Work instructions
The output should consist solely of the line containing "(513, 428) none" and all lines after it through the final line of the entries below, reproduced exactly.

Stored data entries
----------------
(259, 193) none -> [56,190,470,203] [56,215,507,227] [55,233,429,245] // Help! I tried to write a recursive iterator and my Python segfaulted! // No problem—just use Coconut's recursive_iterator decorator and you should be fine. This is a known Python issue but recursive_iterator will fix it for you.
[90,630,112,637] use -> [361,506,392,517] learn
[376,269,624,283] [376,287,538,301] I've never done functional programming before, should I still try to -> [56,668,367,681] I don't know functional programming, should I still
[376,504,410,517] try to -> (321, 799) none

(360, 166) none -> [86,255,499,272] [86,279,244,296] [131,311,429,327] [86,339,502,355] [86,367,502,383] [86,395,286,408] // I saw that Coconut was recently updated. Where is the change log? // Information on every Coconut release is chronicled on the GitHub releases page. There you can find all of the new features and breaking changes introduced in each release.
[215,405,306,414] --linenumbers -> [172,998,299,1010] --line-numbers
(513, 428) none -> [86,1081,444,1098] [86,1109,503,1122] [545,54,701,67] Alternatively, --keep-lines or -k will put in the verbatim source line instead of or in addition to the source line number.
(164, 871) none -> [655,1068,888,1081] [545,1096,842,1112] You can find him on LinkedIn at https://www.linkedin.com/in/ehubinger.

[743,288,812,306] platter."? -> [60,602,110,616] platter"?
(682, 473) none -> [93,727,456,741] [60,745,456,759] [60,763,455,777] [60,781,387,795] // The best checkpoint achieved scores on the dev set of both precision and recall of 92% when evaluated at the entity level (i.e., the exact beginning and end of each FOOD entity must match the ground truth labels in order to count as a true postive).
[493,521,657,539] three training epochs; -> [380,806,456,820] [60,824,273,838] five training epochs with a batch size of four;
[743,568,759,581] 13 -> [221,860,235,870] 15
----------------
Exercise output
(513, 428) none -> [86,1081,444,1098] [86,1109,503,1122] [545,54,701,67] Alternatively, --keep-lines or -k will put in the verbatim source line instead of or in addition to the source line number.
(164, 871) none -> [655,1068,888,1081] [545,1096,842,1112] You can find him on LinkedIn at https://www.linkedin.com/in/ehubinger.

[743,288,812,306] platter."? -> [60,602,110,616] platter"?
(682, 473) none -> [93,727,456,741] [60,745,456,759] [60,763,455,777] [60,781,387,795] // The best checkpoint achieved scores on the dev set of both precision and recall of 92% when evaluated at the entity level (i.e., the exact beginning and end of each FOOD entity must match the ground truth labels in order to count as a true postive).
[493,521,657,539] three training epochs; -> [380,806,456,820] [60,824,273,838] five training epochs with a batch size of four;
[743,568,759,581] 13 -> [221,860,235,870] 15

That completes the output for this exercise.